After a classical schooling, he enrolled in at the Faculty of Architecture, at Politecnico in Milan, but did not graduate until the end of World War One, a period from which he took away several decorations, numerous watercolours of his companions in arms, and memories of Palladio architectures. After the war he was close to the group of “Milanese neo-classicists”.
Gio Ponti started his architecture practice in 1921. At the beginning, he adopted the principles of classically inspired architecture with his villa in Via Randaccio in Milan. He worked with Richard-Ginori ceramics factory, a collaboration that gave rise to a renewed kind of production.
In 1928 he founded, with Gianni Mazzocchi, the magazine Domus, a way to formulate and popularise new design and architecture ideas. The concept of “ltalianness” and his fascination for rationalist theories led him to conceive his first ”typical houses”, called “Domus”.

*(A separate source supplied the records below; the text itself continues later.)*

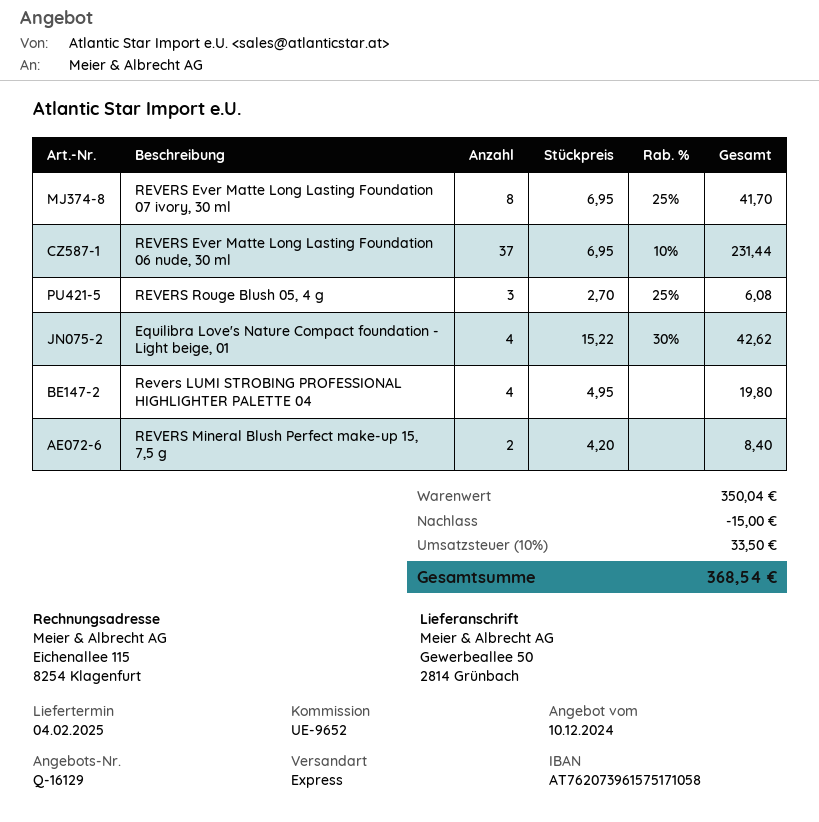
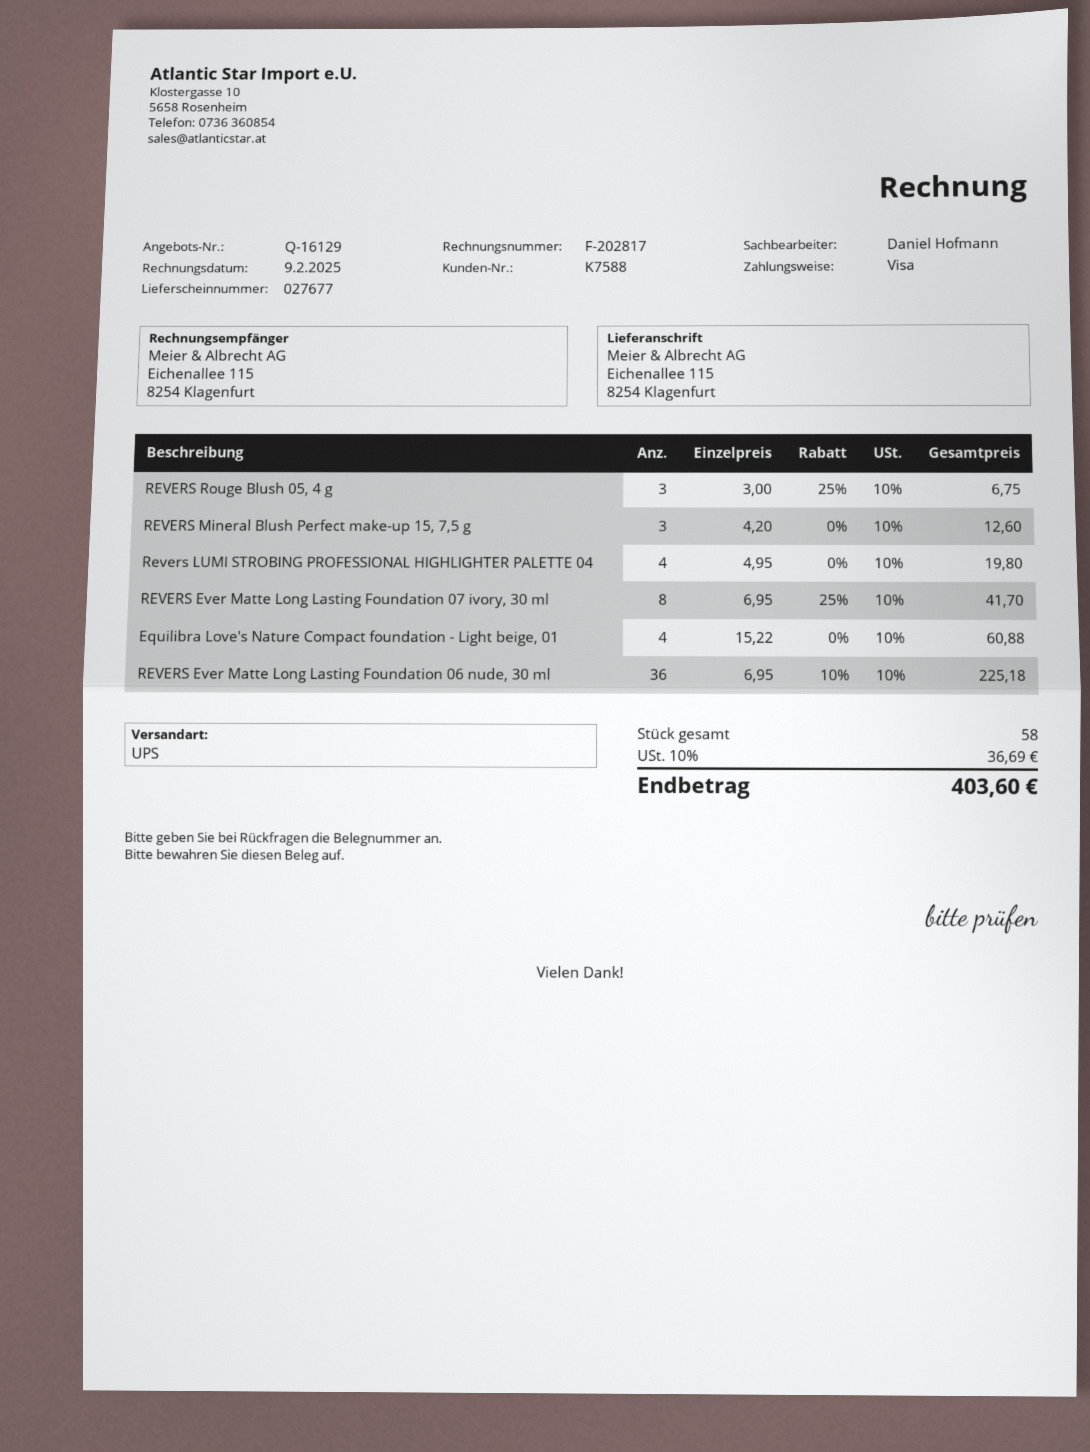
shipping method: express -> UPS
ship to: Gewerbeallee 50, 2814 Grünbach -> Eichenallee 115, 8254 Klagenfurt
REVERS Ever Matte Long Lasting Foundation 06 nude, 30 ml: 37 x 6.95 - 10% = 231.44 -> 36 x 6.95 - 10% = 225.18
REVERS Rouge Blush 05, 4 g: 3 x 2.70 - 25% = 6.08 -> 3 x 3.00 - 25% = 6.75
Equilibra Love's Nature Compact foundation - Light beige, 01: 4 x 15.22 - 30% = 42.62 -> 4 x 15.22 = 60.88
REVERS Mineral Blush Perfect make-up 15, 7,5 g: 2 x 4.20 = 8.40 -> 3 x 4.20 = 12.60
discount: 15.00 -> none
tax: 10% = 33.50 -> 10% = 36.69
total: 368.54 -> 403.60

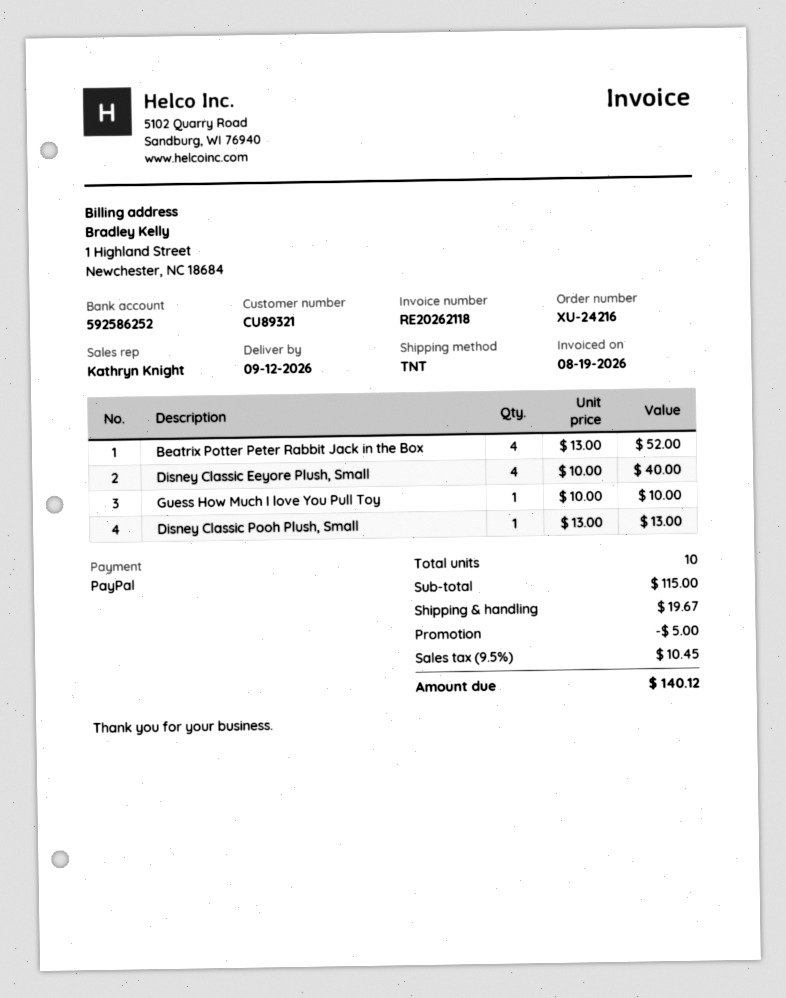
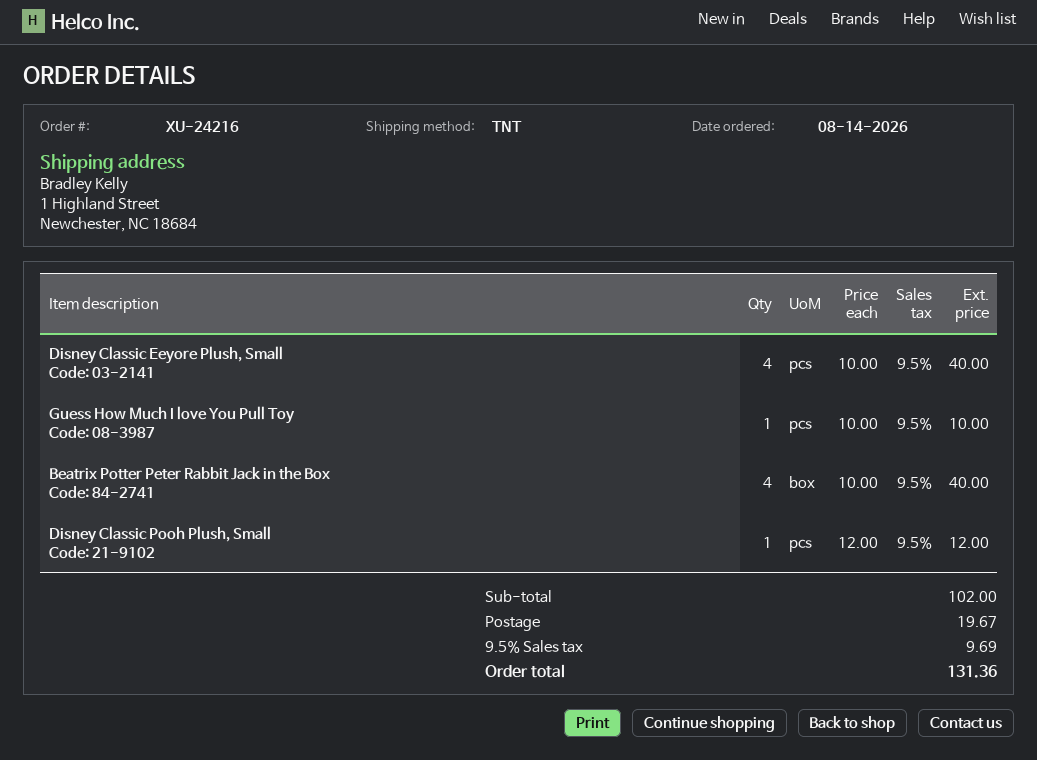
Beatrix Potter Peter Rabbit Jack in the Box: 4 x 13.00 = 52.00 -> 4 x 10.00 = 40.00
Disney Classic Pooh Plush, Small: 1 x 13.00 = 13.00 -> 1 x 12.00 = 12.00
subtotal: 115.00 -> 102.00
discount: 5.00 -> none
tax: 9.5% = 10.45 -> 9.5% = 9.69
total: 140.12 -> 131.36

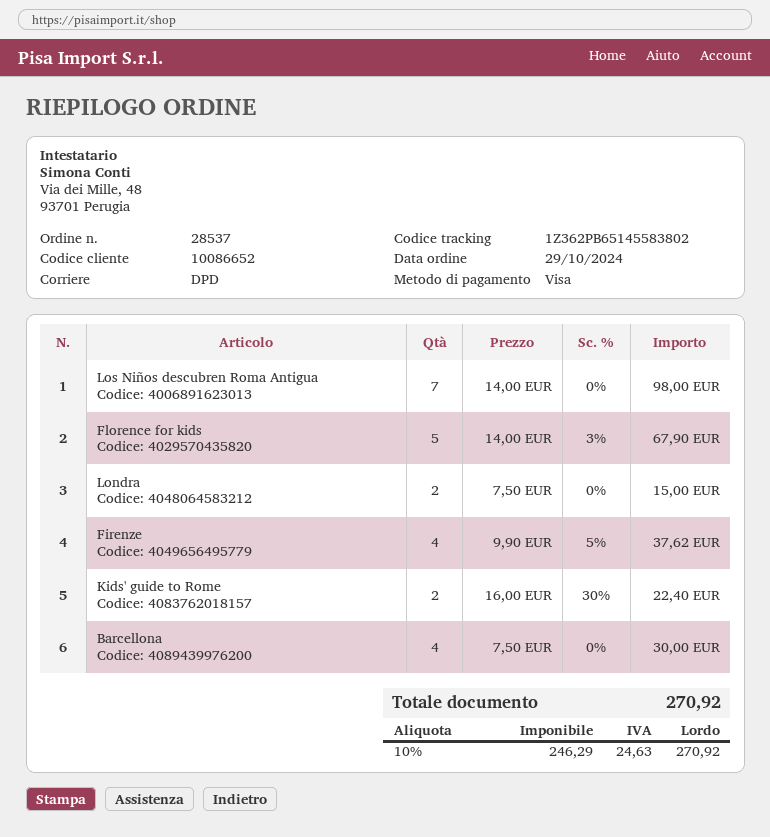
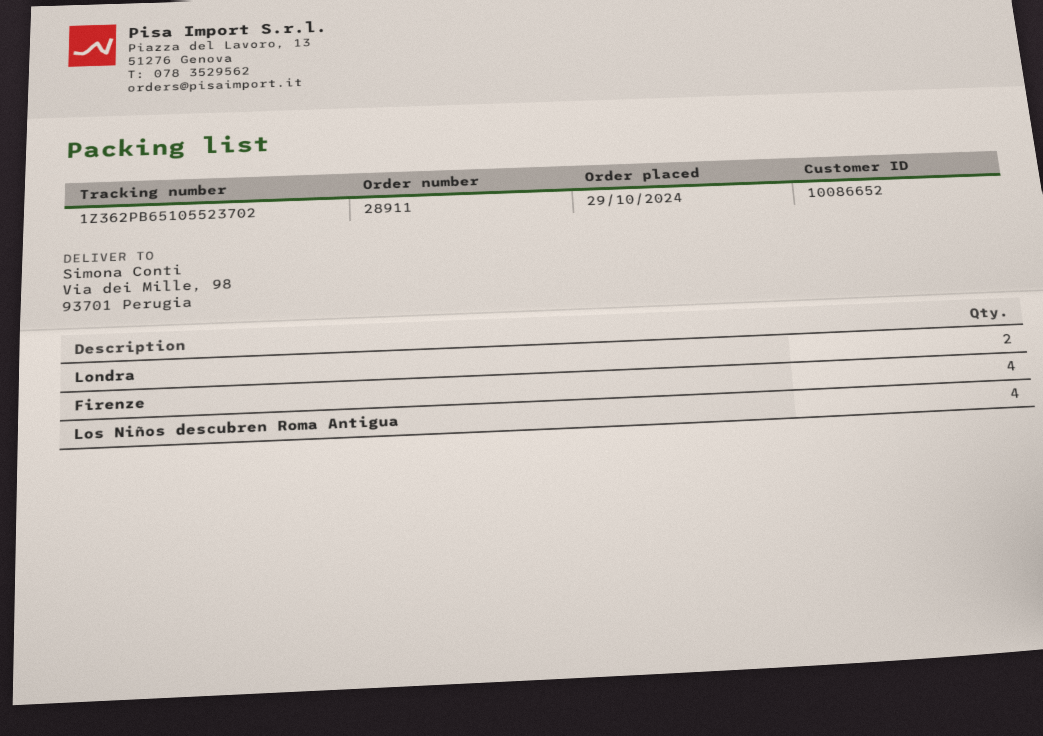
order number: 28537 -> 28911
tracking number: 1Z362PB65145583802 -> 1Z362PB65105523702
Los Niños descubren Roma Antigua: 7 -> 4
Florence for kids: 5 -> none
Kids' guide to Rome: 2 -> none
Barcellona: 4 -> none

A different, colourful and repeatable idea of a city, to renew the concept of house inspired to the middle-class bourgeoisie, with a large living area, inexpensive materials and an evolution of liveability. Some of the most famous, those in Via Letizia and Via del Caravaggio in Milan. One of the Ponti’s most iconic symbol is the Pirelli skyscraper in Milan (1956-1961), a figure without vices, where rational architecture meets an industrial context, matching essentiality and lightness. Ponti loved his work: he documented, catalogued and photographed all his projects, but not to leave them in a showcase. Archiving was for him a very useful work tool on which he could continually intervene on and thanks to which today we do not forget his perpetual modern and traditionalist style at the same time.
“Architects should receive a great position. Engineers have, let’s say, problems to solve; architects have the problem of human life.”